Lawrence Simpson, erkek egemen dünyanın içinde “kadınları aşağılamayı tarz edinmiş”tir. Eski eşi ile yaşadığı sorunlardan dolayı velayet davasını kazanmak için çabalamış ve bunun için her türlü “pisliği” göze almıştır. Gözünü kırpmadan eski eşine işkenceler yapan ve -yasalardaki açıklar nedeniyle- tehditlerinden dolayı tek bir ceza almadan elini kolunu sallayarak insanların arasına karışan sapık ruhlu bir psikopattır. Rutin bir hayatın içinde kariyerine odaklanan Stella’nın hayatı, Lawrence’ın kendini dünyanın merkezinde hissetme güdüsü ile ona tecavüz etmesinin ardından değişir. Stella, profesyonel kimliğini kaybetme korkusuyla bu durumu kabul eder. Kliniğin sahibi Max de, kliniğin adının kötü anılmaması için bu durumu –seve seve- destekler. Stella’nın –her gerilim romanının olmazsa olmazı- polis/dedektif arkadaşı Roger bu durumu kabullenmek zorunda kalır. Stella yaşadıklarının yarattığı psikoloji ile evden dışarı çıkamayan bir paranoyak hâline gelir. Her an Lawrence ile karşılaşacağı korkusuyla yaşayan kadın, evini hem sarayı hem zindanı olarak gören bir agorafobiğe dönüşür.

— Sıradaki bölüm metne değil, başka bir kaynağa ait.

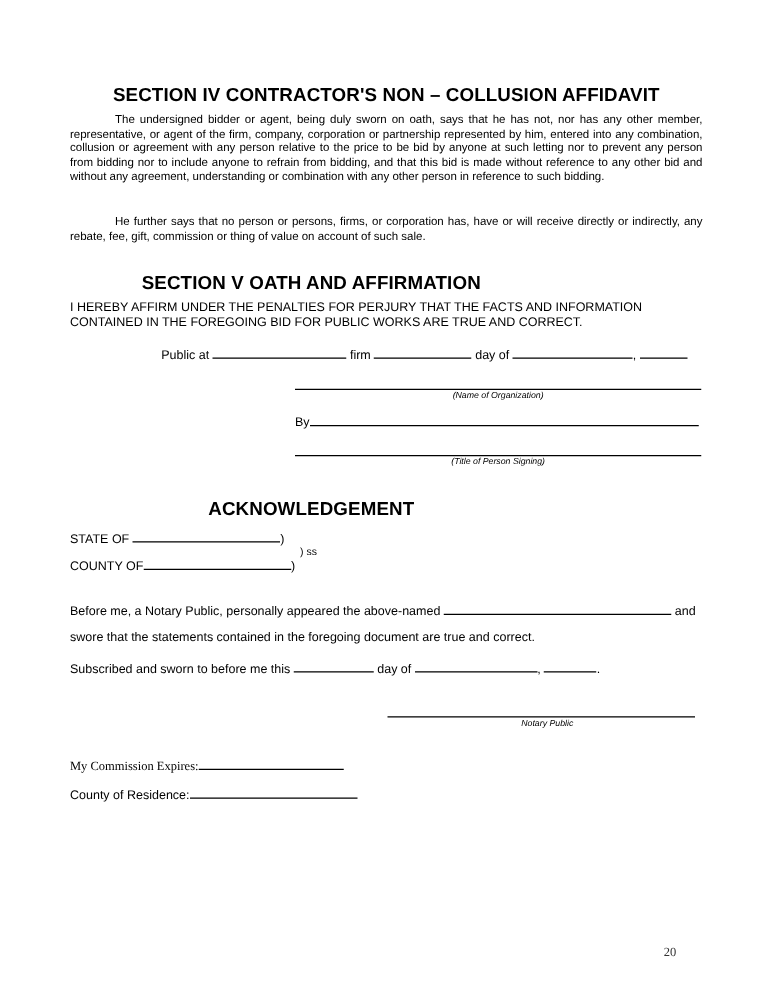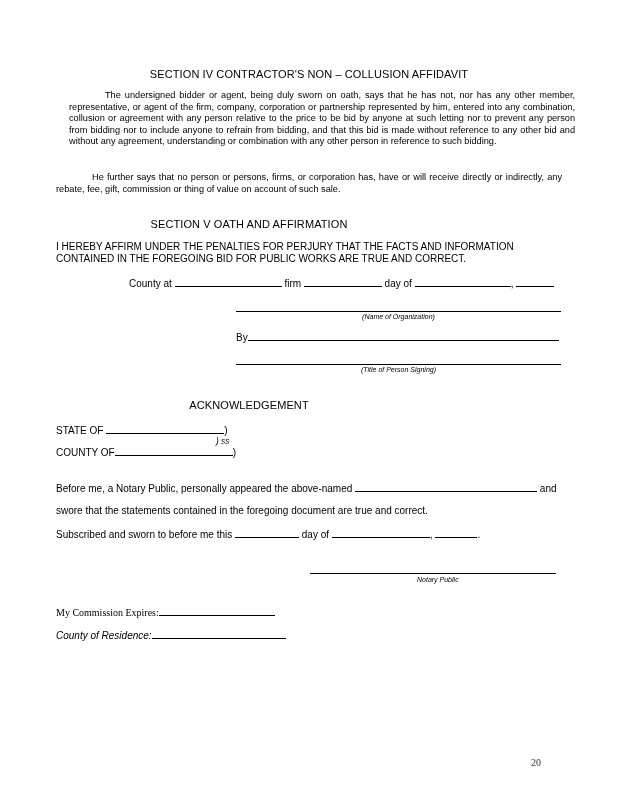--- a/index.html
+++ b/index.html
@@ -1,48 +1,48 @@
 <!DOCTYPE html>
 <html><head>
 <meta charset="utf-8">
 <style>
   html, body { margin: 0; padding: 0; background: #ffffff; }
   body { width: 618px; height: 800px; position: relative; overflow: hidden;
          font-family: "Liberation Sans", sans-serif; color: #000; }
   .abs { position: absolute; white-space: nowrap; }
   .t { font-size: 10px; line-height: 12px; }
-  .h { font-size: 11px; letter-spacing: 0.1px; }
+  .h { font-size: 15px; letter-spacing: 0.1px; font-weight: bold; }
   .para { position: absolute; left: 56px; width: 506px; font-size: 9.2px; line-height: 11.6px;
           text-align: justify; }
   .para .indent { display: inline-block; width: 36px; }
   .line { display: inline-block; border-bottom: 1px solid #000; height: 9px; vertical-align: baseline; }
   .hr { position: absolute; height: 0; border-top: 1px solid #000; }
   .cap { font-size: 7px; font-style: italic; }
   .pagenum { font-family: "Liberation Serif", serif; font-size: 10px; color: #333; }
 </style>
 </head>
 <body>
 
 <div class="abs h" style="left:0; width:618px; top:68px; text-align:center;">SECTION IV CONTRACTOR'S NON – COLLUSION AFFIDAVIT</div>
 
-<div class="para" style="top:90px;margin-left:13px;">
+<div class="para" style="top:90px;">
   <span class="indent"></span><span>The undersigned bidder or agent, being duly sworn on oath, says that he has not, nor has any other member, representative, or agent of the firm, company, corporation or partnership represented by him, entered into any combination, collusion or agreement with any person relative to the price to be bid by anyone at such letting nor to prevent any person from bidding nor to include anyone to refrain from bidding, and that this bid is made without reference to any other bid and without any agreement, understanding or combination with any other person in reference to such bidding.</span>
 </div>
 
 <div class="para" style="top:172px;">
   <span class="indent"></span><span>He further says that no person or persons, firms, or corporation has, have or will receive directly or indirectly, any rebate, fee, gift, commission or thing of value on account of such sale.</span>
 </div>
 
 <div class="abs h" style="left:0; width:498px; top:218px; text-align:center;">SECTION V OATH AND AFFIRMATION</div>
 
 <div class="abs t" style="left:56px; top:241px;">I HEREBY AFFIRM UNDER THE PENALTIES FOR PERJURY THAT THE FACTS AND INFORMATION</div>
 <div class="abs t" style="left:56px; top:253px;">CONTAINED IN THE FOREGOING BID FOR PUBLIC WORKS ARE TRUE AND CORRECT.</div>
 
 <div class="abs t" style="left:129px; top:277px;">
-  <span>County at</span>
+  <span>Public at</span>
   <span class="line" style="width:107px;"></span>
   <span>firm</span>
   <span class="line" style="width:78px;"></span>
   <span>day of</span>
   <span class="line" style="width:96px;"></span><span>,</span>
   <span class="line" style="width:38px;"></span>
 </div>
 
 <div class="hr" style="left:236px; width:325px; top:311px;"></div>
 <div class="abs cap" style="left:236px; width:325px; top:313px; text-align:center;">(Name of Organization)</div>
@@ -53,21 +53,21 @@
 
 <div class="hr" style="left:236px; width:325px; top:364px;"></div>
 <div class="abs cap" style="left:236px; width:325px; top:366px; text-align:center;">(Title of Person Signing)</div>
 
 <div class="abs h" style="left:0; width:498px; top:399px; text-align:center;">ACKNOWLEDGEMENT</div>
 
 <div class="abs t" style="left:56px; top:424px;">
   <span>STATE OF</span>
   <span class="line" style="width:118px;"></span><span>)</span>
 </div>
-<div class="abs" style="left:216px; top:436px; font-size:8.4px;font-style:italic;">) ss</div>
+<div class="abs" style="left:240px; top:436px; font-size:8.4px;">) ss</div>
 <div class="abs t" style="left:56px; top:446px;">
   <span>COUNTY OF</span><span class="line" style="width:118px;"></span><span>)</span>
 </div>
 
 <div class="abs t" style="left:56px; top:482px;">
   <span>Before me, a Notary Public, personally appeared the above-named</span>
   <span class="line" style="width:182px;"></span>
   <span>and</span>
 </div>
 
@@ -80,17 +80,17 @@
   <span class="line" style="width:98px;"></span><span>,</span>
   <span class="line" style="width:42px;"></span><span>.</span>
 </div>
 
 <div class="hr" style="left:310px; width:246px; top:573px;"></div>
 <div class="abs cap" style="left:417px; top:576px;">Notary Public</div>
 
 <div class="abs t" style="left:56px; top:606px;font-family:Liberation Serif, serif;">
   <span>My Commission Expires:</span><span class="line" style="width:116px;"></span>
 </div>
-<div class="abs t" style="left:56px; top:629px;font-style:italic;">
+<div class="abs t" style="left:56px; top:629px;">
   <span>County of Residence:</span><span class="line" style="width:134px;"></span>
 </div>
 
 <div class="abs pagenum" style="left:531px; top:757px;">20</div>
 
 </body></html>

Stella korkularıyla yüzleşmeden korku içinde yaşamaya devam ederken ona umut veren tek şey platonik hisler beslediği Max ile evlenmesi olmuştur. Aldığı anti-depresanlar ve sakinleştiriciler sayesinde hayal âleminde yaşayan Stella, Blue ile tanıştığında gerçekleri görmeye başlar. Blue’nun gelişi başlangıçta onu rahatsız eder. Çünkü yaşadıkları, “öngörülemeyen birinin varlığına” tahammül edemeyecek hâle getirmiştir onu. Ancak bu sarı saçlı, mavi gözlü, güven duygusu uyandırmasa da şefkate ihtiyacı olduğu hissedilen kız, görmek istemediği gerçekleri gün yüzüne çıkarır. Her gerilim romanı gibi bir sonraki sayfada ne olacağını merak ettirmenin yanı sıra zamanlararası geçişleriyle okuru heyecanlandıran roman, biterken okuru soru işaretleriyle baş başa bırakıyor. Yazar, okuru merakta bırakıp kalemi öylece bırakıp gidiyor gibi görünse de, okura “Blue’ya ne olacak?” sorusunun yanıtını aratacak bir seriye göz kırparak sözlerine son veriyor.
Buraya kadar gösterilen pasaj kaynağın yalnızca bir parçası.